ARM Assembly: Absolute Value Function: Are two or three lines faster?

Ken W picture Ken W · May 11, 2013 · Viewed 8k times · Source

In my embedded systems class, we were asked to re-code the given C-function AbsVal into ARM Assembly. We were told that the best we could do was 3-lines.
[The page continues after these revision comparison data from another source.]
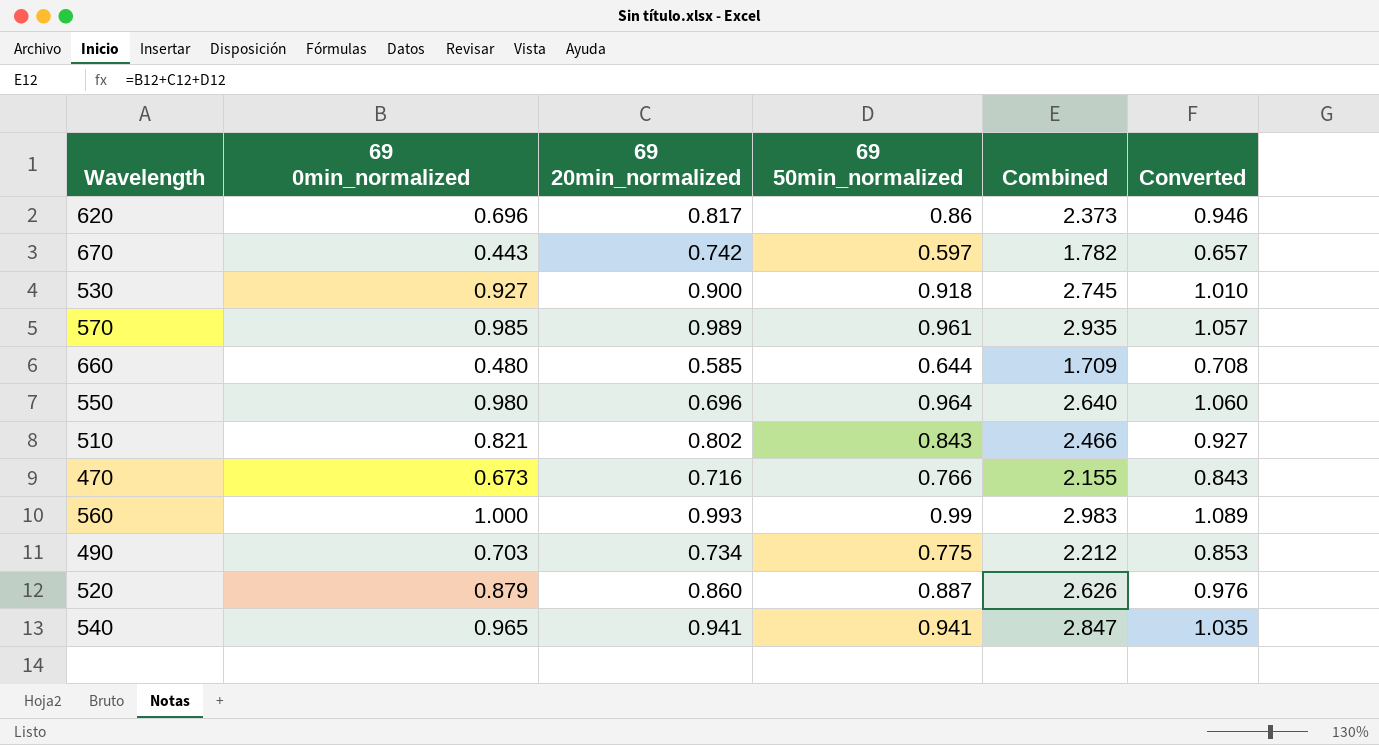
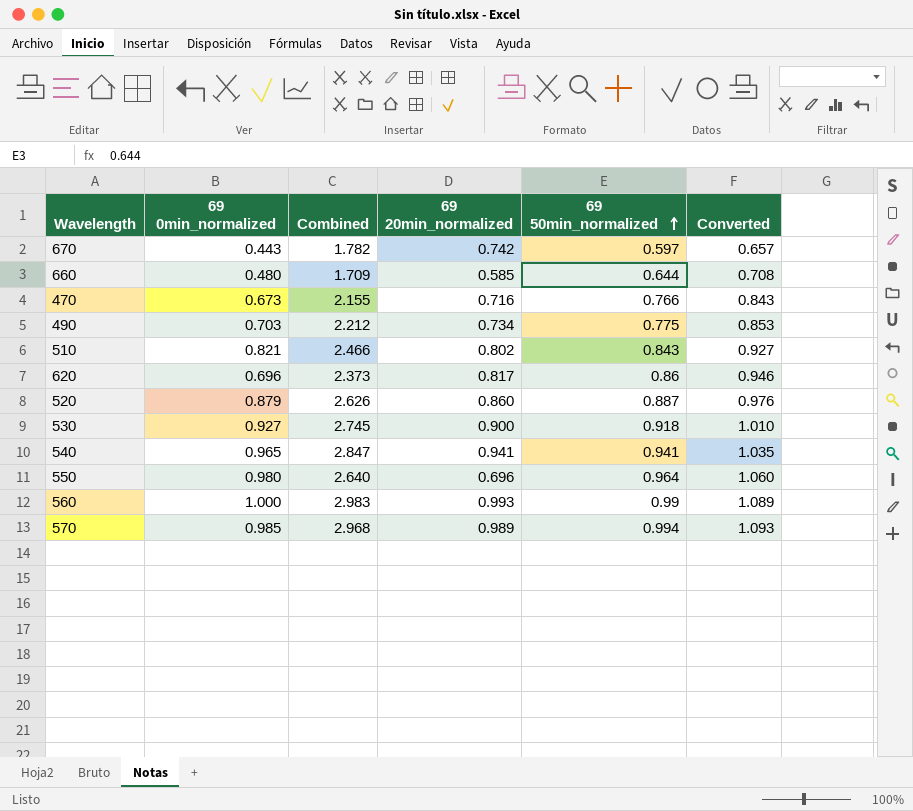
row order: none -> 69 50min_normalized ascending
column Combined | position: 5 -> 3
570 | Combined: 2.935 -> 2.968
570 | 69 50min_normalized: 0.961 -> 0.994
570 | Converted: 1.057 -> 1.093

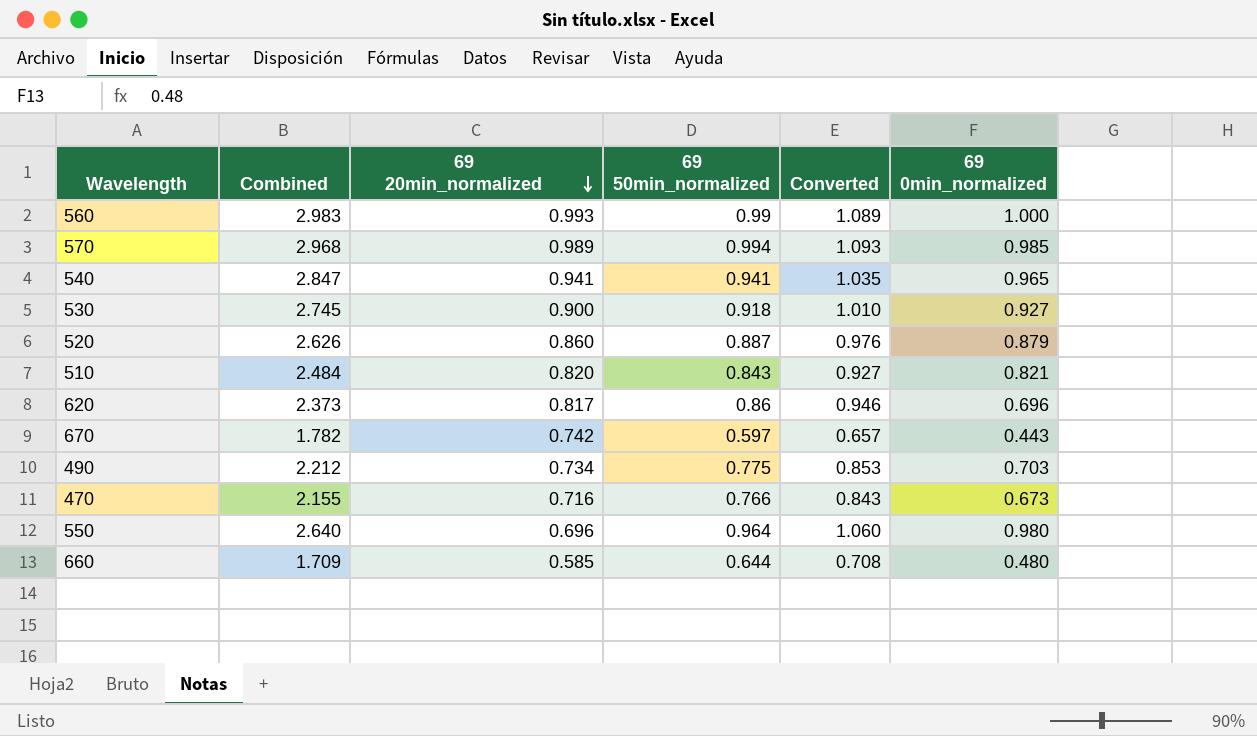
row order: 69 50min_normalized ascending -> 69 20min_normalized descending
column 69 0min_normalized | position: 2 -> 6
510 | Combined: 2.466 -> 2.484
510 | 69 20min_normalized: 0.802 -> 0.820

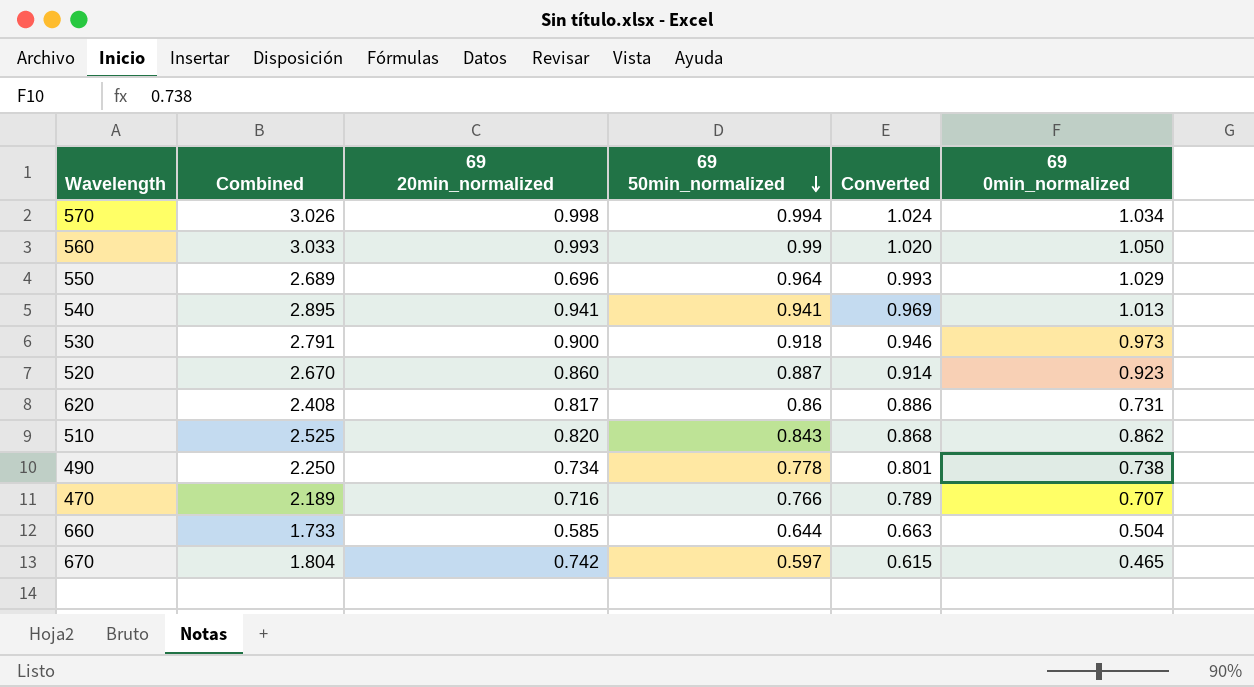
row order: 69 20min_normalized descending -> 69 50min_normalized descending
column Converted | formula: [69 50min_normalized] * 1.1 -> [69 50min_normalized] * 1.03
570 | Combined: 2.968 -> 3.026
570 | 69 20min_normalized: 0.989 -> 0.998
570 | 69 0min_normalized: 0.985 -> 1.034
560 | Combined: 2.983 -> 3.033
560 | 69 0min_normalized: 1.000 -> 1.050
550 | Combined: 2.640 -> 2.689
550 | 69 0min_normalized: 0.980 -> 1.029
540 | Combined: 2.847 -> 2.895
540 | 69 0min_normalized: 0.965 -> 1.013
530 | Combined: 2.745 -> 2.791
530 | 69 0min_normalized: 0.927 -> 0.973
520 | Combined: 2.626 -> 2.670
520 | 69 0min_normalized: 0.879 -> 0.923
620 | Combined: 2.373 -> 2.408
620 | 69 0min_normalized: 0.696 -> 0.731
510 | Combined: 2.484 -> 2.525
510 | 69 0min_normalized: 0.821 -> 0.862
490 | Combined: 2.212 -> 2.250
490 | 69 50min_normalized: 0.775 -> 0.778
490 | 69 0min_normalized: 0.703 -> 0.738
470 | Combined: 2.155 -> 2.189
470 | 69 0min_normalized: 0.673 -> 0.707
660 | Combined: 1.709 -> 1.733
660 | 69 0min_normalized: 0.480 -> 0.504
670 | Combined: 1.782 -> 1.804
670 | 69 0min_normalized: 0.443 -> 0.465

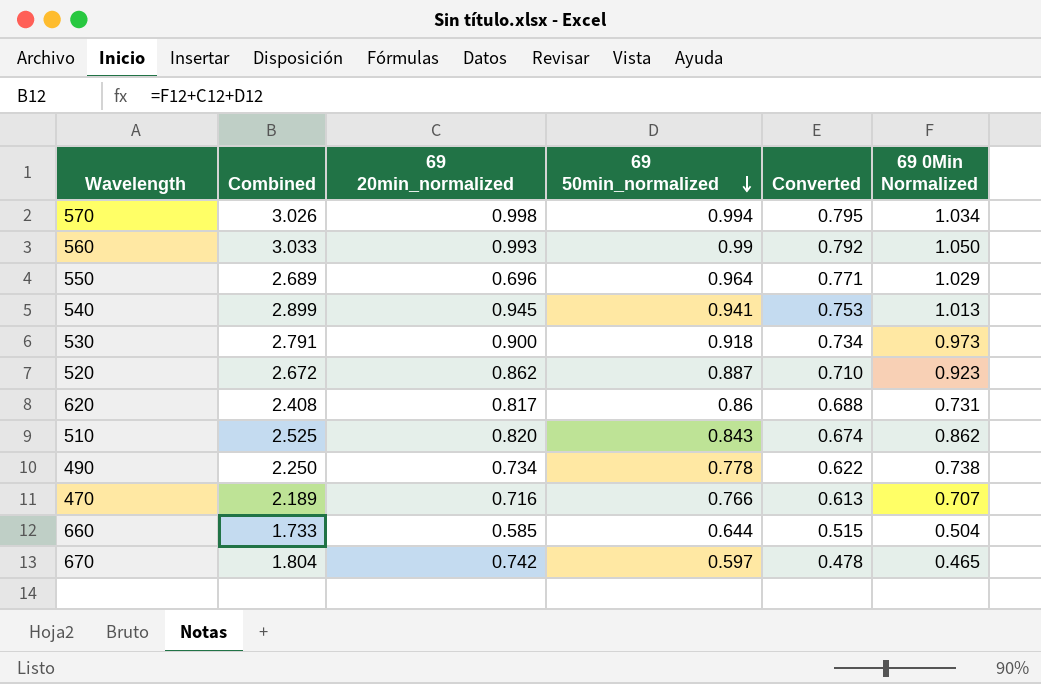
column Converted | formula: [69 50min_normalized] * 1.03 -> [69 50min_normalized] * 0.8
column name: 69 0min_normalized -> 69 0Min Normalized
540 | Combined: 2.895 -> 2.899
540 | 69 20min_normalized: 0.941 -> 0.945
520 | Combined: 2.670 -> 2.672
520 | 69 20min_normalized: 0.860 -> 0.862

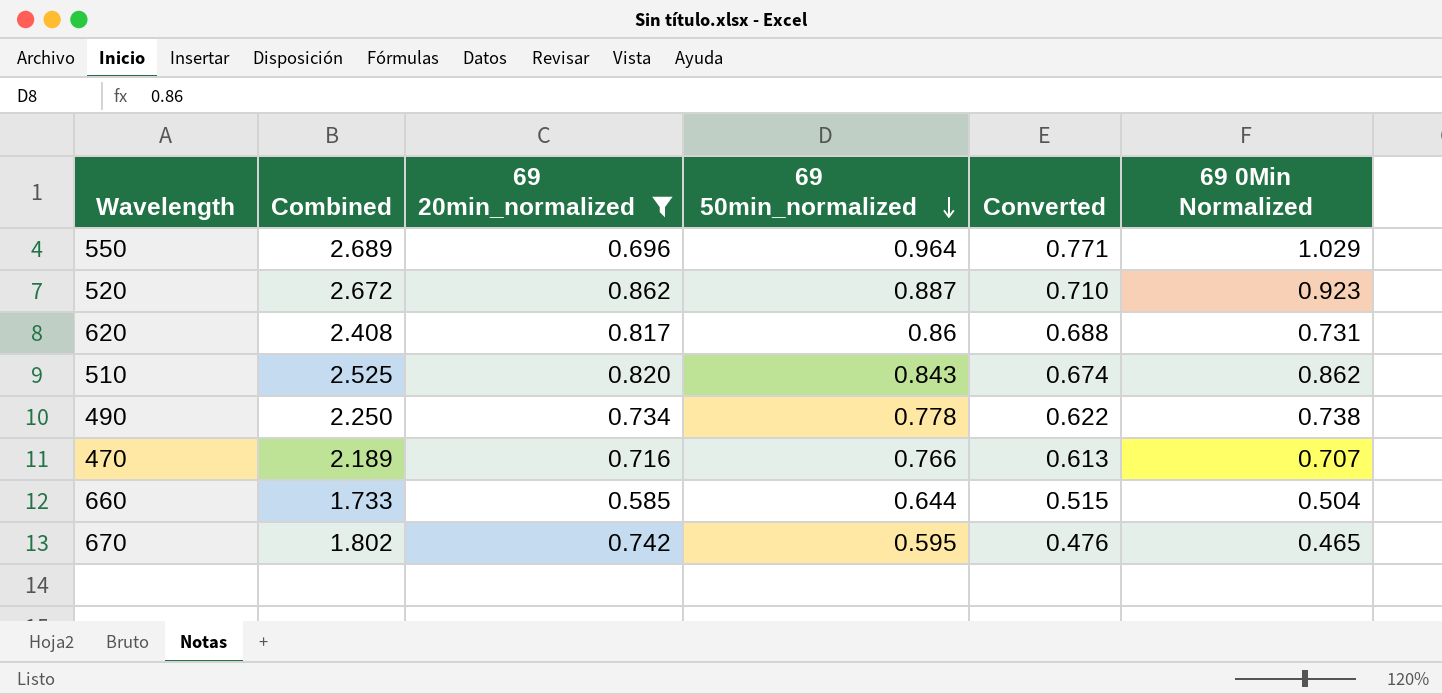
filter: none -> 69 20min_normalized <= 0.862
670 | Combined: 1.804 -> 1.802
670 | 69 50min_normalized: 0.597 -> 0.595
670 | Converted: 0.478 -> 0.476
I was determined to find a 2-line solution and eventually did, but the question I have now is whether I actually decreased performance or increased it.

The C-code:

unsigned long absval(signed long x){
    unsigned long int signext;
    signext = (x >= 0) ? 0 : -1; //This can be done with an ASR instruction
    return (x + signet) ^ signext;
}

The TA/Professor's 3-line solution

ASR R1, R0, #31         ; R1 <- (x >= 0) ? 0 : -1
ADD R0, R0, R1          ; R0 <- R0 + R1
EOR R0, R0, R1          ; R0 <- R0 ^ R1

My 2-line solution

ADD R1, R0, R0, ASR #31 ; R1 <- x  + (x >= 0) ? 0 : -1
EOR R0, R1, R0, ASR #31 ; R0 <- R1 ^ (x >= 0) ? 0 : -1

There are a couple of places I can see potential performance differences:

  1. The addition of one extra Arithmetic Shift Right call
  2. The removal of one memory fetch

So, which one is actually faster? Does it depend upon the processor or memory access speed?

Answer

Nils Pipenbrinck picture Nils Pipenbrinck · May 13, 2013

Here is a nother two instruction version:

    cmp     r0, #0
    rsblt   r0, r0, #0

Which translate to the simple code:

  if (r0 < 0)
  {
    r0 = 0-r0;
  }

That code should be pretty fast, even on modern ARM-CPU cores like the Cortex-A8 and A9.